Omit the pictures from the entries below and retype everything else exactly.
::::
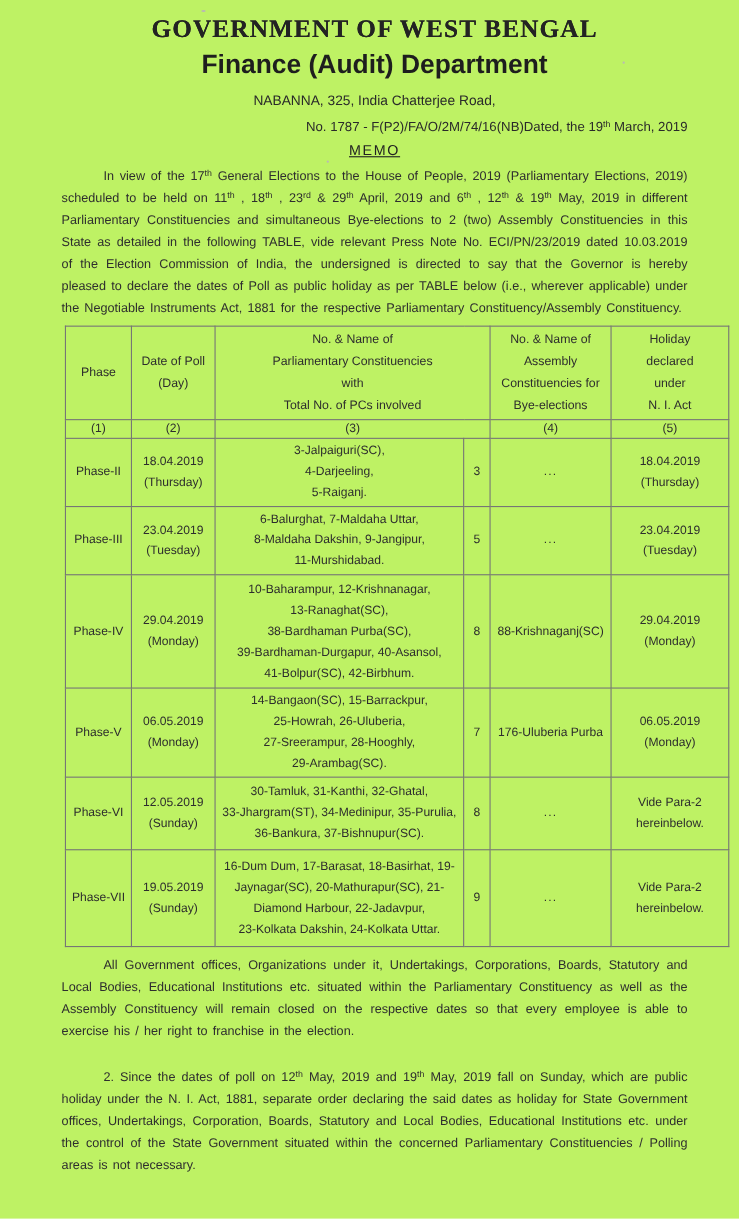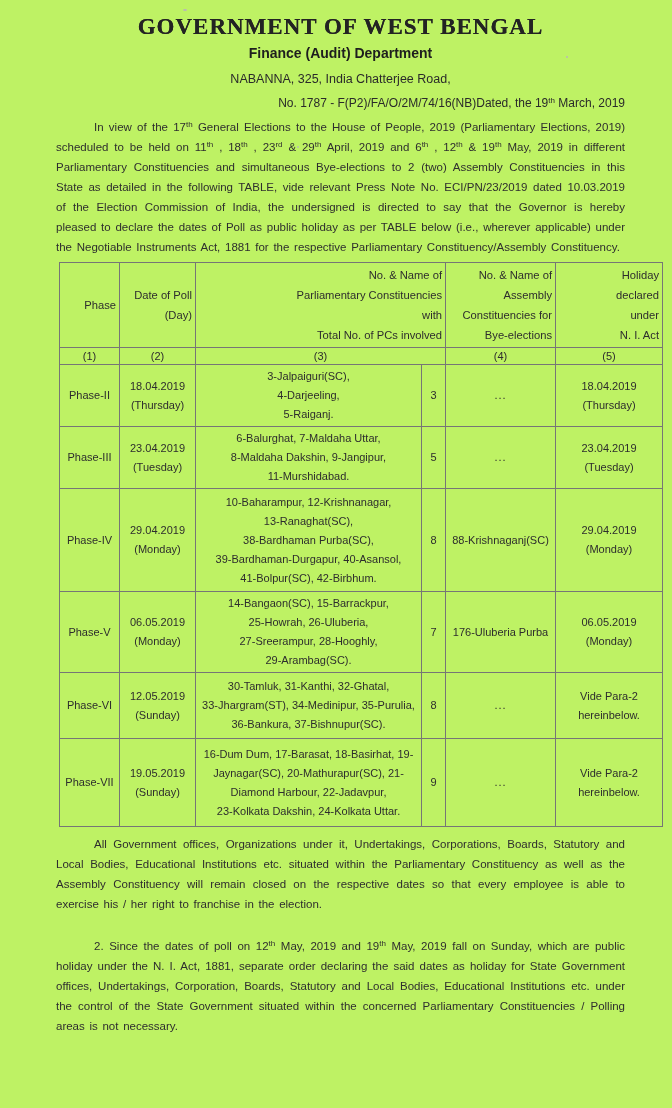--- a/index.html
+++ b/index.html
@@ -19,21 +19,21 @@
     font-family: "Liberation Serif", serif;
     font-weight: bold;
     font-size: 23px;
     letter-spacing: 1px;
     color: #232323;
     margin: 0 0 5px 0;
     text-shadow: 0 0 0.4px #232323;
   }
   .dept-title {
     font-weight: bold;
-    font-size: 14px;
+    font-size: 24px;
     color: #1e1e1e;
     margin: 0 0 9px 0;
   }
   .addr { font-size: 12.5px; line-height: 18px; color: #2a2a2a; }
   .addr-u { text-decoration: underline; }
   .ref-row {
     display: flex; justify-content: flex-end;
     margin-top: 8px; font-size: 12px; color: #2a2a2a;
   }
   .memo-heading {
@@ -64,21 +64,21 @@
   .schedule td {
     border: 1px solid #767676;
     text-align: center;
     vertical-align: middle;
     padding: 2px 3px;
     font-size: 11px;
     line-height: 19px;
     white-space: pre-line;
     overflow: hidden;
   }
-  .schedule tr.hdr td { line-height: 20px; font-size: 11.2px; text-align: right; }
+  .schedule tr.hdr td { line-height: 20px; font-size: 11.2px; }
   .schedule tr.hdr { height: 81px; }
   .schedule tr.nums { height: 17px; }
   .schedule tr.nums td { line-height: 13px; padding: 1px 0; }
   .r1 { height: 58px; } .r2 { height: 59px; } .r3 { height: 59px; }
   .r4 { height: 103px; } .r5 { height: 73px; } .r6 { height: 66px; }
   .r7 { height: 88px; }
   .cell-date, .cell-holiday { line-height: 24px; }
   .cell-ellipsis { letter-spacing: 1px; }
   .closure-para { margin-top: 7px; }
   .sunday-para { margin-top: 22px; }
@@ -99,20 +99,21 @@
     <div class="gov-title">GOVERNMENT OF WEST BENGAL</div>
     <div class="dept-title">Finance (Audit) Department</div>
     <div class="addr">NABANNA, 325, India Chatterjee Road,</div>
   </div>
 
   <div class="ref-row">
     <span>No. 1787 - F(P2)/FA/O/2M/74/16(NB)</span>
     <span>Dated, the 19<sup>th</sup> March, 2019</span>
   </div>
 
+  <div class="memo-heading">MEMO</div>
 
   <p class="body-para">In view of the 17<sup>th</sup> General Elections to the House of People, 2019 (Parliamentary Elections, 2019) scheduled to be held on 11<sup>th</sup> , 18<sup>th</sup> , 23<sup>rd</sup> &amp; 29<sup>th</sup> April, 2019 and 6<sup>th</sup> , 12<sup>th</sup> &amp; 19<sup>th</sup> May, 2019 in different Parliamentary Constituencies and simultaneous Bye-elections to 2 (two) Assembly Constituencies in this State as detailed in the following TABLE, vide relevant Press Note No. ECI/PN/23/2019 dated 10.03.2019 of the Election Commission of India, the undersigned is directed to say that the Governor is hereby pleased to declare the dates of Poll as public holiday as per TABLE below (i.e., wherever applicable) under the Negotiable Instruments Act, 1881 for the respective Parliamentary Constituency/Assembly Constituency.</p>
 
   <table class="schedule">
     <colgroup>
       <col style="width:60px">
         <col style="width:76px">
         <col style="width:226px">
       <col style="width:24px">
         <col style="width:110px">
::::
Answer section =
--- a/index.html
+++ b/index.html
@@ -19,21 +19,21 @@
     font-family: "Liberation Serif", serif;
     font-weight: bold;
     font-size: 23px;
     letter-spacing: 1px;
     color: #232323;
     margin: 0 0 5px 0;
     text-shadow: 0 0 0.4px #232323;
   }
   .dept-title {
     font-weight: bold;
-    font-size: 14px;
+    font-size: 24px;
     color: #1e1e1e;
     margin: 0 0 9px 0;
   }
   .addr { font-size: 12.5px; line-height: 18px; color: #2a2a2a; }
   .addr-u { text-decoration: underline; }
   .ref-row {
     display: flex; justify-content: flex-end;
     margin-top: 8px; font-size: 12px; color: #2a2a2a;
   }
   .memo-heading {
@@ -64,21 +64,21 @@
   .schedule td {
     border: 1px solid #767676;
     text-align: center;
     vertical-align: middle;
     padding: 2px 3px;
     font-size: 11px;
     line-height: 19px;
     white-space: pre-line;
     overflow: hidden;
   }
-  .schedule tr.hdr td { line-height: 20px; font-size: 11.2px; text-align: right; }
+  .schedule tr.hdr td { line-height: 20px; font-size: 11.2px; }
   .schedule tr.hdr { height: 81px; }
   .schedule tr.nums { height: 17px; }
   .schedule tr.nums td { line-height: 13px; padding: 1px 0; }
   .r1 { height: 58px; } .r2 { height: 59px; } .r3 { height: 59px; }
   .r4 { height: 103px; } .r5 { height: 73px; } .r6 { height: 66px; }
   .r7 { height: 88px; }
   .cell-date, .cell-holiday { line-height: 24px; }
   .cell-ellipsis { letter-spacing: 1px; }
   .closure-para { margin-top: 7px; }
   .sunday-para { margin-top: 22px; }
@@ -99,20 +99,21 @@
     <div class="gov-title">GOVERNMENT OF WEST BENGAL</div>
     <div class="dept-title">Finance (Audit) Department</div>
     <div class="addr">NABANNA, 325, India Chatterjee Road,</div>
   </div>
 
   <div class="ref-row">
     <span>No. 1787 - F(P2)/FA/O/2M/74/16(NB)</span>
     <span>Dated, the 19<sup>th</sup> March, 2019</span>
   </div>
 
+  <div class="memo-heading">MEMO</div>
 
   <p class="body-para">In view of the 17<sup>th</sup> General Elections to the House of People, 2019 (Parliamentary Elections, 2019) scheduled to be held on 11<sup>th</sup> , 18<sup>th</sup> , 23<sup>rd</sup> &amp; 29<sup>th</sup> April, 2019 and 6<sup>th</sup> , 12<sup>th</sup> &amp; 19<sup>th</sup> May, 2019 in different Parliamentary Constituencies and simultaneous Bye-elections to 2 (two) Assembly Constituencies in this State as detailed in the following TABLE, vide relevant Press Note No. ECI/PN/23/2019 dated 10.03.2019 of the Election Commission of India, the undersigned is directed to say that the Governor is hereby pleased to declare the dates of Poll as public holiday as per TABLE below (i.e., wherever applicable) under the Negotiable Instruments Act, 1881 for the respective Parliamentary Constituency/Assembly Constituency.</p>
 
   <table class="schedule">
     <colgroup>
       <col style="width:60px">
         <col style="width:76px">
         <col style="width:226px">
       <col style="width:24px">
         <col style="width:110px">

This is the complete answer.